* [Task to complete]: Find the line containing "Given that the" in the listing below. Repeat it exactly, along with each following line up to and including the one containing "center -> none;".

* [Provided material]:
▼▼▼

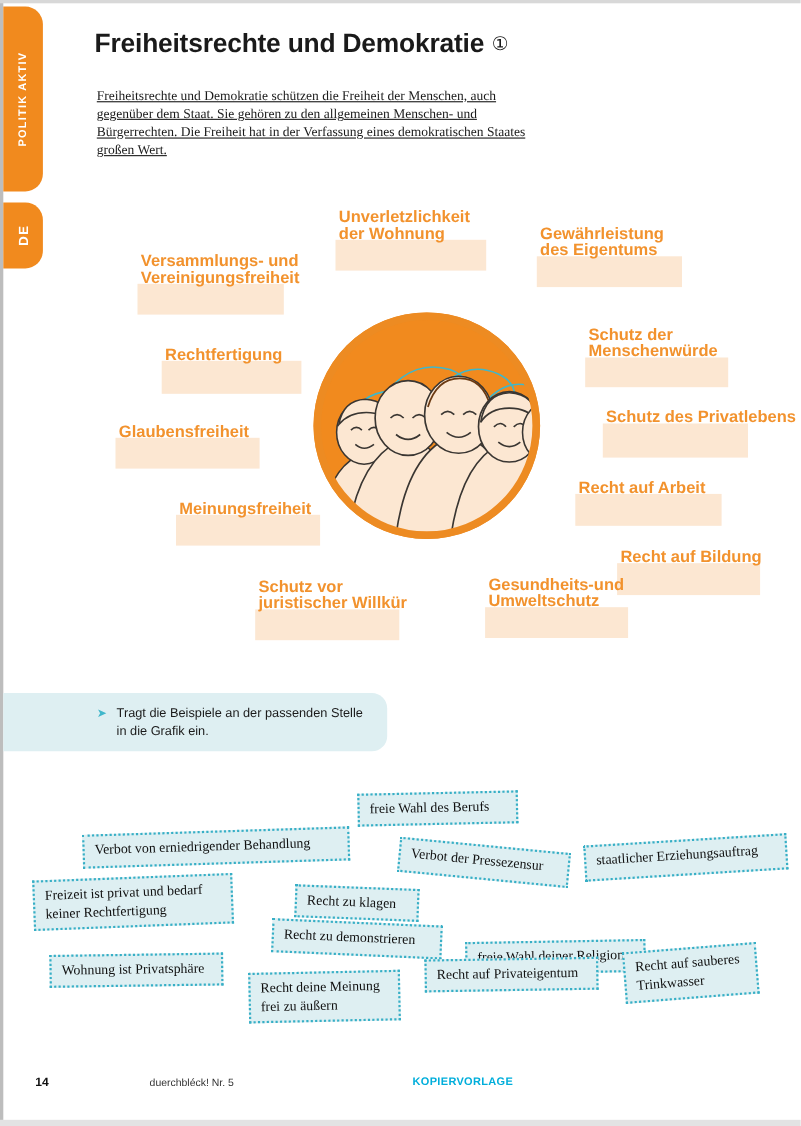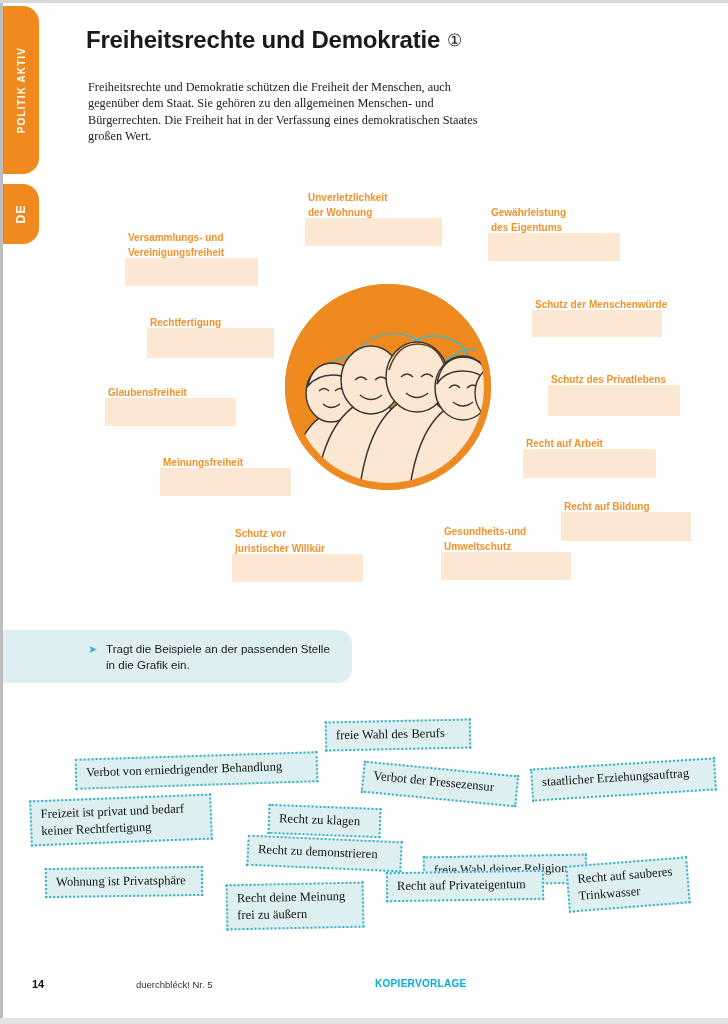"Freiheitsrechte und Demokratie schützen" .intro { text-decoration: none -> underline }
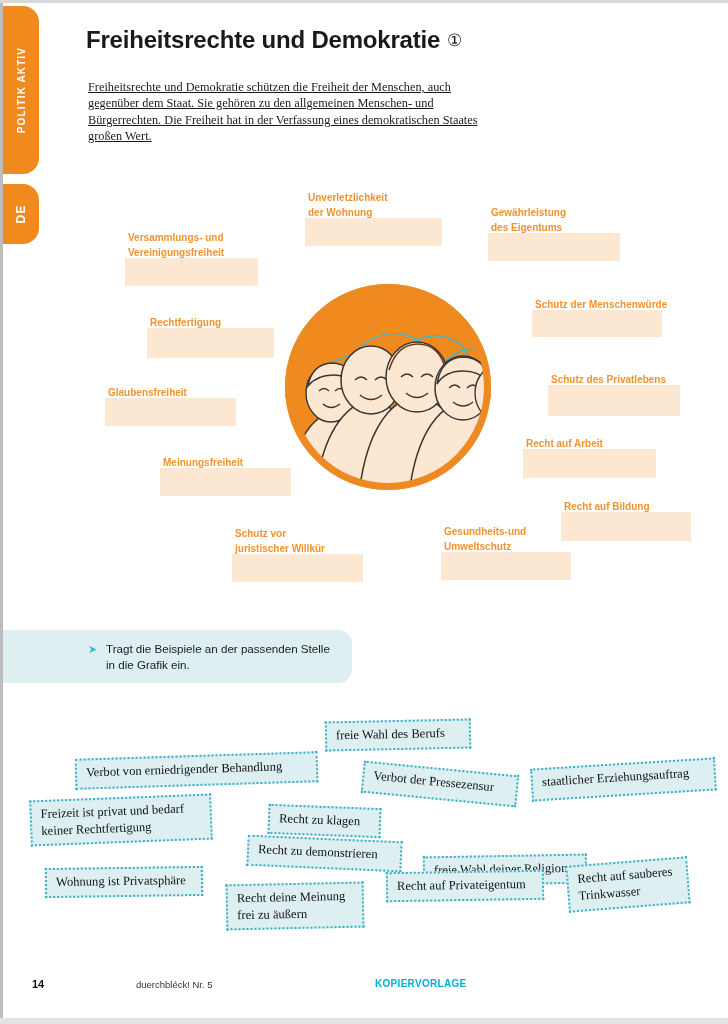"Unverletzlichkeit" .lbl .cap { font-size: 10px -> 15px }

▲▲▲
▼▼▼

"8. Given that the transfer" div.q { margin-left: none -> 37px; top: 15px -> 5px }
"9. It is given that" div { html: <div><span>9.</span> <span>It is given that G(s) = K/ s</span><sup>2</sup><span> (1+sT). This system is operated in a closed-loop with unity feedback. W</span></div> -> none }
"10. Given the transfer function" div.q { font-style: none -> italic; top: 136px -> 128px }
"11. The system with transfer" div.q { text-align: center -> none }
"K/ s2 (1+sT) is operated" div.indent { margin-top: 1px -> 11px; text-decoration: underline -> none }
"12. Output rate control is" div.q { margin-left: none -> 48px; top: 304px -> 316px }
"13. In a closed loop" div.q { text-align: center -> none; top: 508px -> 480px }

▲▲▲
▼▼▼

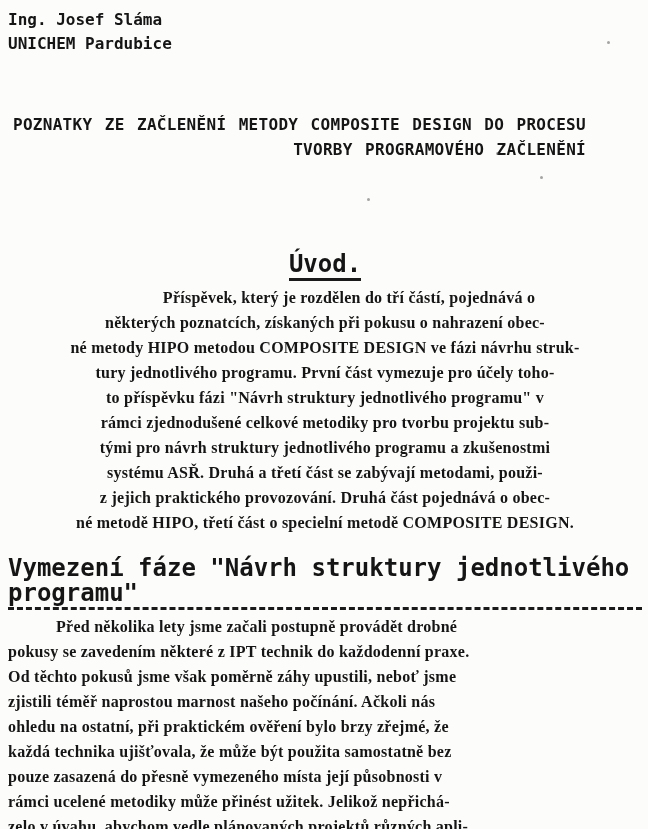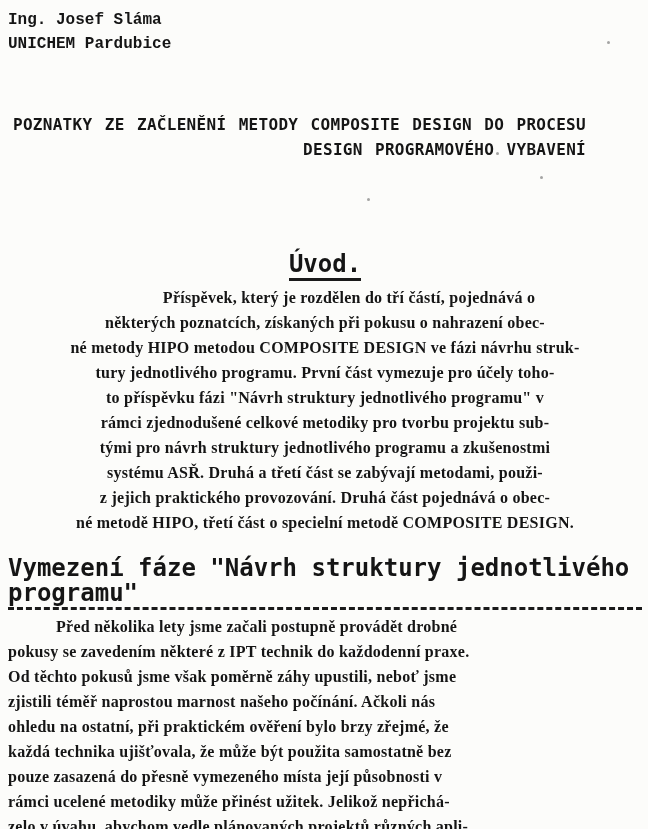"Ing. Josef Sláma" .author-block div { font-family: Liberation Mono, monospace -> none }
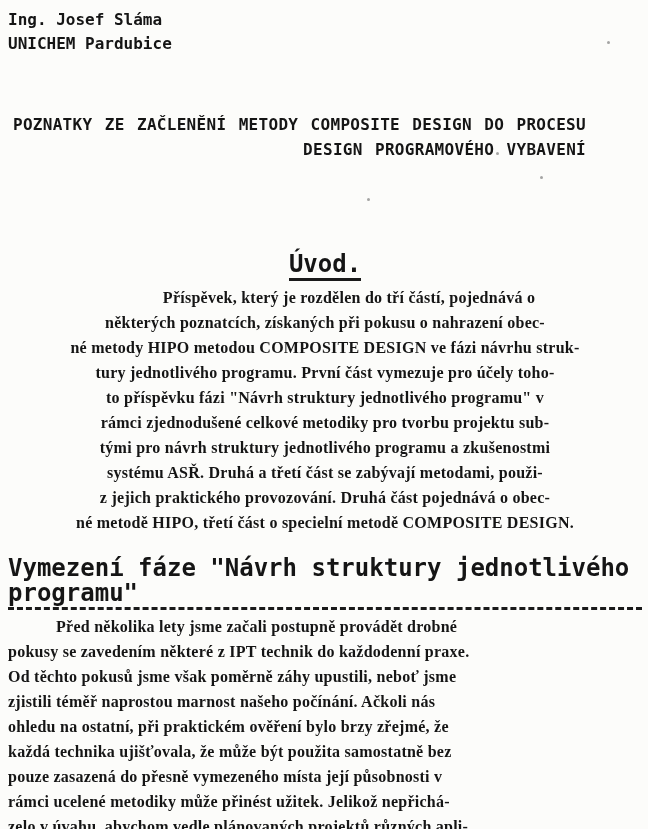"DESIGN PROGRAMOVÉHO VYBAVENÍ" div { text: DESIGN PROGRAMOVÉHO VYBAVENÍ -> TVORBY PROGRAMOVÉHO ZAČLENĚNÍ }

▲▲▲

* [Output for this exercise]:
"8. Given that the transfer" div.q { margin-left: none -> 37px; top: 15px -> 5px }
"9. It is given that" div { html: <div><span>9.</span> <span>It is given that G(s) = K/ s</span><sup>2</sup><span> (1+sT). This system is operated in a closed-loop with unity feedback. W</span></div> -> none }
"10. Given the transfer function" div.q { font-style: none -> italic; top: 136px -> 128px }
"11. The system with transfer" div.q { text-align: center -> none }
"K/ s2 (1+sT) is operated" div.indent { margin-top: 1px -> 11px; text-decoration: underline -> none }
"12. Output rate control is" div.q { margin-left: none -> 48px; top: 304px -> 316px }
"13. In a closed loop" div.q { text-align: center -> none; top: 508px -> 480px }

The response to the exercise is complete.